## Problem details
Begin your copy at the line that contains "документа, подтверждающего" and carry it on, exactly, to the last line of the material below.

## Available data

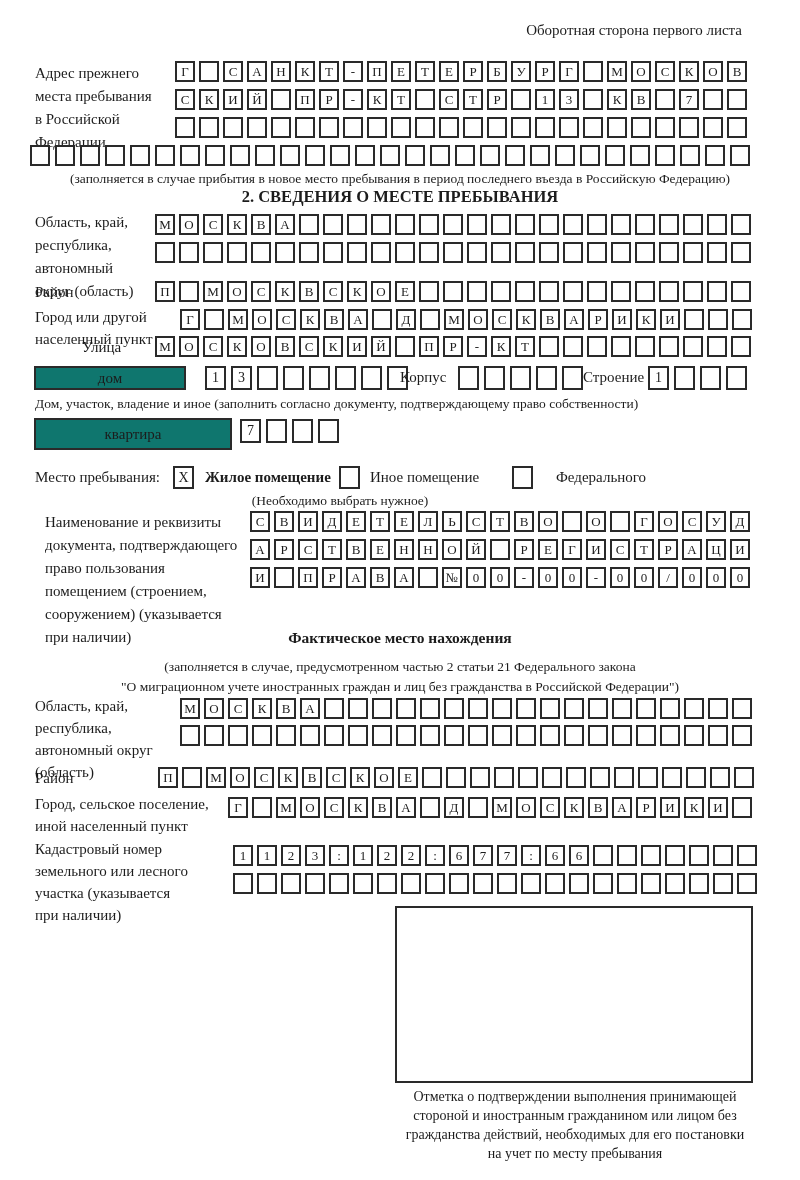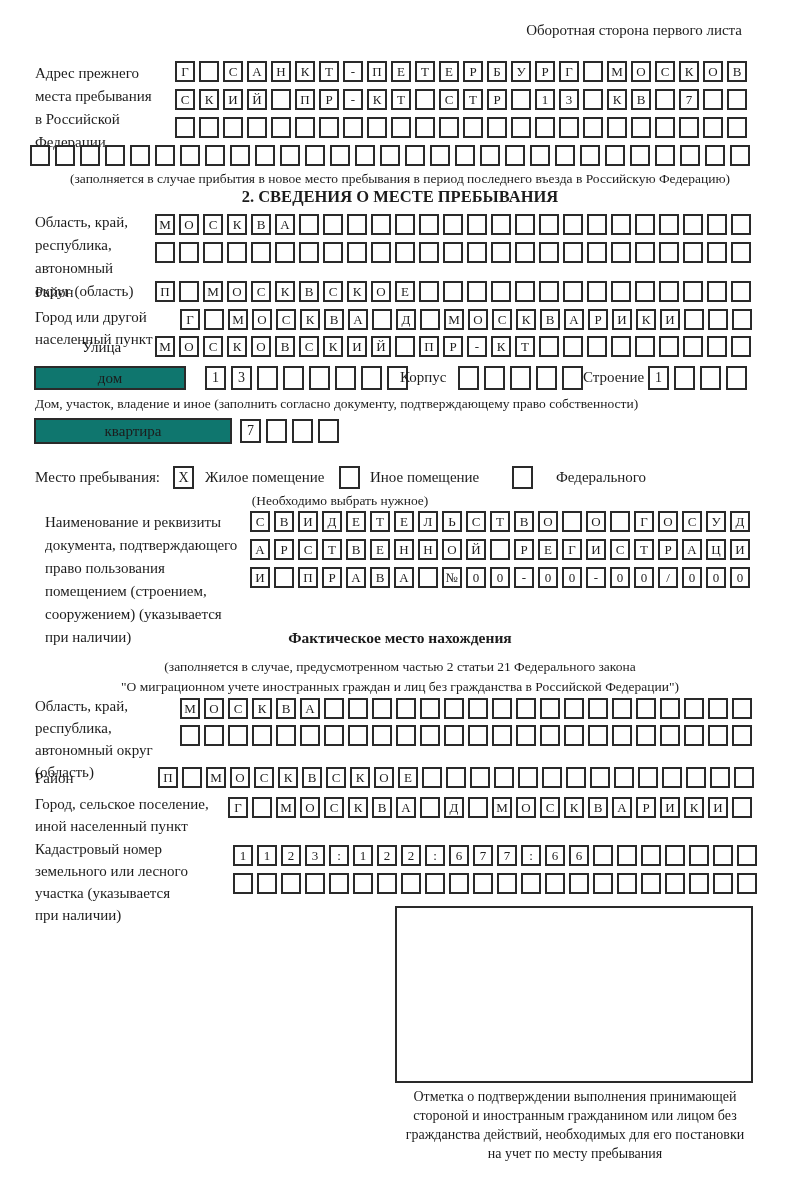--- a/index.html
+++ b/index.html
@@ -328,31 +328,31 @@
     </div>
   <div class="inline-label" style="left:583px; top:369px;">Строение</div>
   <div class="cellrow big" style="left:648px; top:366px;">
       <span class="cell">1</span>
       <span class="cell"></span>
       <span class="cell"></span>
       <span class="cell"></span>
     </div>
   <div class="caption" style="left:35px; top:394px;">Дом, участок, владение и иное (заполнить согласно документу, подтверждающему право собственности)</div>
 
-  <div class="fieldbox" style="left:34px; top:418px; width:198px; height:26px;">квартира</div>
+  <div class="fieldbox" style="left:34px; top:418px; width:198px; height:32px;">квартира</div>
   <div class="cellrow big" style="left:240px; top:419px;">
       <span class="cell">7</span>
       <span class="cell"></span>
       <span class="cell"></span>
       <span class="cell"></span>
     </div>
 
   <div class="inline-label" style="left:35px; top:469px;">Место пребывания:</div>
   <div class="chk" style="left:173px; top:466px;">X</div>
-  <div class="inline-label" style="left:205px; top:469px;">Жилое помещение</div>
+  <div class="inline-label" style="left:205px; top:469px;font-weight:bold;">Жилое помещение</div>
   <div class="chk" style="left:339px; top:466px;"></div>
   <div class="inline-label" style="left:370px; top:469px;">Иное помещение</div>
   <div class="chk" style="left:512px; top:466px;"></div>
   <div class="inline-label" style="left:556px; top:469px;">Федерального</div>
   <div class="caption" style="left:160px; top:491px; width:360px; text-align:center;">(Необходимо выбрать нужное)</div>
 
   <div class="label" style="left:35px; top:511px; width:210px;margin-left:10px;">Наименование и реквизиты
 документа, подтверждающего
 право пользования
 помещением (строением,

## Response below
 документа, подтверждающего
 право пользования
 помещением (строением,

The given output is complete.